Analysis of Medium Class
Whereas the original YOR "Medium" field had four possible values (Hydro, Soil, Fortified and Tron), we created four dummy variables from this single original variable, because we need quantitative variables in order to calculate a correlation with the quantitative variable of crop yield. So we create one dummy variable for each category of the original variable, and these four dummy variables have a code of either 1 or 0: If Hydro medium was used, then the Hydro variable is assigned a value of 1; if Hydro medium was not used, then the Hydro variable is assigned a value of zero. Similar assignments are made for the other three dummy variables, so that if one of these four dummy variables has a value of 1 for a given grow report, then the other three must have values of zero.
Here the simple correlations suggest that a hydroponic medium has the most beneficial effect on crop yield (a modest positive correlation), and soil has the least beneficial effect (a modest negative correlation), with fortified and tron falling somewhere in between these two extremes.

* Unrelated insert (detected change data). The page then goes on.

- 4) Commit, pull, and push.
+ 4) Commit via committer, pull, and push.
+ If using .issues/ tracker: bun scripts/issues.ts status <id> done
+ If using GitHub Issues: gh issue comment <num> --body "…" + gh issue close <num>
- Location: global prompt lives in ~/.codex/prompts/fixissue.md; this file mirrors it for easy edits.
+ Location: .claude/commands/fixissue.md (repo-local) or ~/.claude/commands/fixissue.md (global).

In each case, we used "dummy" variables in our correlation analyses.
Medium

Correlation  Significance 
Fortified

.078  .335 
Hydro

.366**  .000 
Soil

.339**  .000 
Tron

.118  .146 
**Correlation is significant at the 0.01 level 
However, simple correlations can potentially be misleading, because they do not take into account or "control for" other differences besides medium between the various grow reports in our analytic sample. For example, it might be that hydro growers also tend to use HPS lighting, while soil growers tend to use fluorescent lighting. So we must be careful not to jump to conclusions just yet. Here we are simply trying to eliminate unimportant influences from our subsequent predictive modeling efforts. So, for example, based on these simple correlations, we will carry the Hydro and Soil dummy variables into a later round of modeling, because they show significant simple correlations with crop yield. But we will drop the other two dummy variables from future analyses, because they are not statistically significant.